## The task
Every line from the one containing "ROMAND JUICY LASTING" to the one containing "total: 401.60 -> 348.40" in the records below, both included, must be set down exactly, and no other line.
[[ Exercise materials open ]]
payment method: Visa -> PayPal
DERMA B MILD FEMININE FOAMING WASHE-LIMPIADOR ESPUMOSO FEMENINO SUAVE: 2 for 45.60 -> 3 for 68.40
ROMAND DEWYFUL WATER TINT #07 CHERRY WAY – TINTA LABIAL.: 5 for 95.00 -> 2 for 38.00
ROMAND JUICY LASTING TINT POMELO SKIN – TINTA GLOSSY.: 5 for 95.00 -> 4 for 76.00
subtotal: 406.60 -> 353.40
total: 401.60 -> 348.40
[[ Exercise materials closed ]]
[[ Exercise materials open ]]
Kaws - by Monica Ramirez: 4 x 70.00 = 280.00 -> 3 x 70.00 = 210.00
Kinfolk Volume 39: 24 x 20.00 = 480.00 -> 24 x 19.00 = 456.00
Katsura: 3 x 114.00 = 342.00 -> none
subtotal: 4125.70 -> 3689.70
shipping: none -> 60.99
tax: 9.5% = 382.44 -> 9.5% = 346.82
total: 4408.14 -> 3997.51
[[ Exercise materials closed ]]
## Solution to the problem
ROMAND JUICY LASTING TINT POMELO SKIN – TINTA GLOSSY.: 5 for 95.00 -> 4 for 76.00
subtotal: 406.60 -> 353.40
total: 401.60 -> 348.40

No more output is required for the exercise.